## [What is required]
Every line in the data below that includes "pointer" belongs in the answer, copied as it stands.

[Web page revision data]

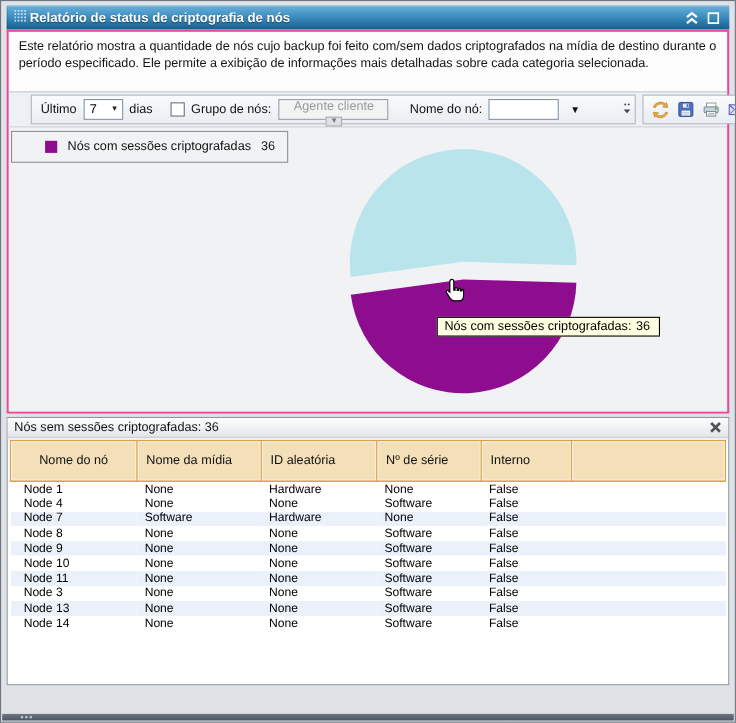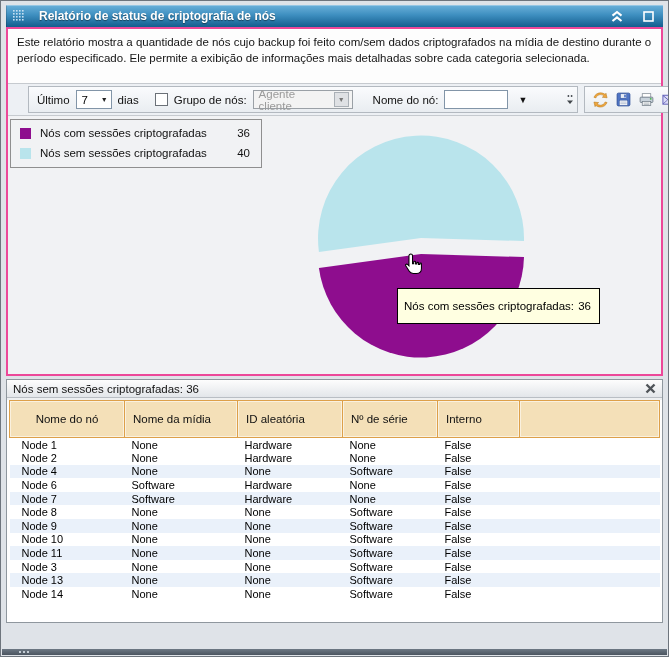--- a/index.html
+++ b/index.html
@@ -10,21 +10,21 @@
   }
   *{box-sizing:border-box; margin:0; padding:0;}
   body{font-family:"Liberation Sans", sans-serif; background:#c8ccd2;}
   .window{
     position:relative; width:669px; height:657px;
     background:#dfe3e8; border:1px solid #6e757d;
     padding:4px 5px 0 5px; overflow:hidden;
   }
   
   .titlebar{
-    height:22px; display:flex; align-items:center; gap:15px; padding:0 7px;
+    height:22px; display:flex; align-items:center; gap:3px; padding:0 7px;
     background:linear-gradient(to bottom, var(--titlebar-top) 0%, var(--titlebar-mid) 45%, var(--titlebar-bottom) 100%);
     box-shadow:inset 0 1px 0 rgba(255,255,255,.3), inset 1px 0 0 rgba(0,0,0,.15);
   }
   .titlebar .title{color:#fff; font-size:12px; font-weight:bold; text-shadow:0 1px 1px rgba(0,0,0,.45); flex:1;}
   .tb-iconbtn{display:flex; align-items:center; justify-content:center; width:16px; height:16px; cursor:pointer;}
   
   .content{border:2px solid #ec4899; background:#fff;}
   .description{
     min-height:54px; height:54px; padding:5px 9px; font-size:11.5px; line-height:1.42;
     color:#141414; background:#fdfdfd;
@@ -39,46 +39,46 @@
     border:1px solid #b3b9c0; background:linear-gradient(to bottom,#fafbfd,#e9edf1);
   }
   .tb-main{flex:0 0 auto; width:550px;margin-left:16px;}
   .tb-label{font-size:11.5px; color:#111; white-space:nowrap;}
   .combo{
     display:flex; align-items:center; gap:3px; background:#fff;
     border:1px solid #8295a8; height:19px; padding:0 3px 0 5px; font-size:11.5px;
   }
   .combo .arrow{font-size:7px; color:#222; line-height:1;}
   .combo.small{width:36px; justify-content:space-between;}
-  .combo.disabled{background:#f3f3f3; color:#9a9a9a; border-color:#9aa0a6; width:100px; justify-content:space-between;}
+  .combo.disabled{background:#f3f3f3; color:#9a9a9a; border-color:#9aa0a6; width:100px; justify-content:space-between;flex-direction:column;}
   .combo.disabled .arrow-btn{
     width:15px; height:15px; background:#dfe1e4; border:1px solid #aab0b6;
     display:flex; align-items:center; justify-content:center; font-size:7px; color:#777;
   }
   .checkbox{width:13px; height:13px; background:#fff; border:1px solid #6b7178;}
   .textinput{width:64px; height:19px; border:1px solid #8295a8; background:#fff; font-size:11.5px; padding:0 3px;}
   .drop-arrow-btn{font-size:9px; color:#111; padding:0 4px; cursor:pointer;}
   .overflow-grip{align-self:flex-end; margin-left:auto; padding:0 1px 2px 4px; cursor:pointer;}
   .tb-icons{gap:5px; padding:0 4px 0 6px;}
   .action-icon{width:18px; height:18px; display:flex; align-items:center; justify-content:center; cursor:pointer;}
   .spacer{flex:1;}
   
   .chart-area{position:relative; height:258px; background:var(--panel-bg); overflow:hidden;}
   .legend{
     position:absolute; left:2px; top:3px; width:252px;
     border:1px solid #8f8f8f; padding:7px 9px 8px 9px;
-    display:flex; flex-direction:column; gap:8px;
+    display:flex; flex-direction:column; gap:8px;align-items:flex-end;
   }
   .legend-item{display:flex; align-items:center; gap:9px; font-size:11.5px; color:#111; cursor:pointer;}
   .legend-item .swatch{width:11px; height:11px; flex:0 0 auto;}
   .legend-item .vl{margin-left:auto; padding-right:2px;}
   .pie-svg{position:absolute; left:0; top:0;}
   .cursor-icon{position:absolute; left:396px; top:137px; width:19px; height:23px;}
   .chart-tooltip{
-    position:absolute; left:389px; top:172px; width:203px; height:36px;
+    position:absolute; left:389px; top:172px; width:203px; height:18px;
     background:var(--tooltip-bg); border:1px solid #000;
     display:flex; align-items:center; justify-content:space-between;
     font-size:11.5px; color:#000; padding:0 8px 0 6px;
   }
   
   .table-panel{
     margin-top:3px; height:244px; border:1px solid #8f979e; background:#fff;
     display:flex; flex-direction:column;
   }
   .panel-header{
@@ -233,25 +233,20 @@
         <path id="slice-sem" d="M 413,122 L 516.0,125.1 A 103,103 0 1 0 310.9,135.9 Z" fill="#b9e4ec"></path>
         <path id="slice-com" d="M 413,138 L 310.9,151.9 A 103,103 0 0 0 516.0,141.1 Z" fill="#8e0d8e"></path>
       </svg>
 
       <div class="legend" id="legend-items">
           <div class="legend-item">
             <span class="swatch" style="background: rgb(142, 13, 142);"></span>
             <span>Nós com sessões criptografadas</span>
             <span class="vl">36</span>
           </div>
-          <div class="legend-item">
-            <span class="swatch" style="background: rgb(185, 228, 236);"></span>
-            <span>Nós sem sessões criptografadas</span>
-            <span class="vl">40</span>
-          </div>
         </div>
 
       <svg class="cursor-icon" viewBox="0 0 16 20">
         <path d="M5.6,0.9 c0.85,0 1.55,0.7 1.55,1.55 l0,6.9 1.05,0 0,-1.5 c0,-0.95 1.6,-0.95 1.6,0 l0,1.7 1.15,0 0,-0.95 c0,-0.85 1.45,-0.85 1.45,0 l0,1.35 1.15,0 0,-0.55 c0,-0.8 1.35,-0.8 1.35,0 l0,4.1 c0,2.5 -1.6,4.3 -4.1,4.3 l-3.1,0 c-1.6,0 -2.8,-0.85 -3.55,-2.1 l-2.9,-4.6 c-0.6,-0.95 0.65,-1.9 1.5,-1.15 l1.3,1.15 0,-8.65 c0,-0.85 0.7,-1.55 1.55,-1.55 z" fill="#ffffff" stroke="#000000" stroke-width="0.9"></path>
       </svg>
 
       <div class="chart-tooltip">
         <span>Nós com sessões criptografadas:</span>
         <span>36</span>
       </div>
@@ -291,40 +286,24 @@
         <tbody id="table-body">
             <tr>
               <td>Node 1</td>
               <td>None</td>
               <td>Hardware</td>
               <td>None</td>
               <td>False</td>
               <td></td>
             </tr>
             <tr>
-              <td>Node 2</td>
-              <td>None</td>
-              <td>Hardware</td>
-              <td>None</td>
-              <td>False</td>
-              <td></td>
-            </tr>
-            <tr>
               <td>Node 4</td>
               <td>None</td>
               <td>None</td>
               <td>Software</td>
-              <td>False</td>
-              <td></td>
-            </tr>
-            <tr>
-              <td>Node 6</td>
-              <td>Software</td>
-              <td>Hardware</td>
-              <td>None</td>
               <td>False</td>
               <td></td>
             </tr>
             <tr>
               <td>Node 7</td>
               <td>Software</td>
               <td>Hardware</td>
               <td>None</td>
               <td>False</td>
               <td></td>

## [Exercise answer]
   .tb-iconbtn{display:flex; align-items:center; justify-content:center; width:16px; height:16px; cursor:pointer;}
   .drop-arrow-btn{font-size:9px; color:#111; padding:0 4px; cursor:pointer;}
   .overflow-grip{align-self:flex-end; margin-left:auto; padding:0 1px 2px 4px; cursor:pointer;}
   .action-icon{width:18px; height:18px; display:flex; align-items:center; justify-content:center; cursor:pointer;}
   .legend-item{display:flex; align-items:center; gap:9px; font-size:11.5px; color:#111; cursor:pointer;}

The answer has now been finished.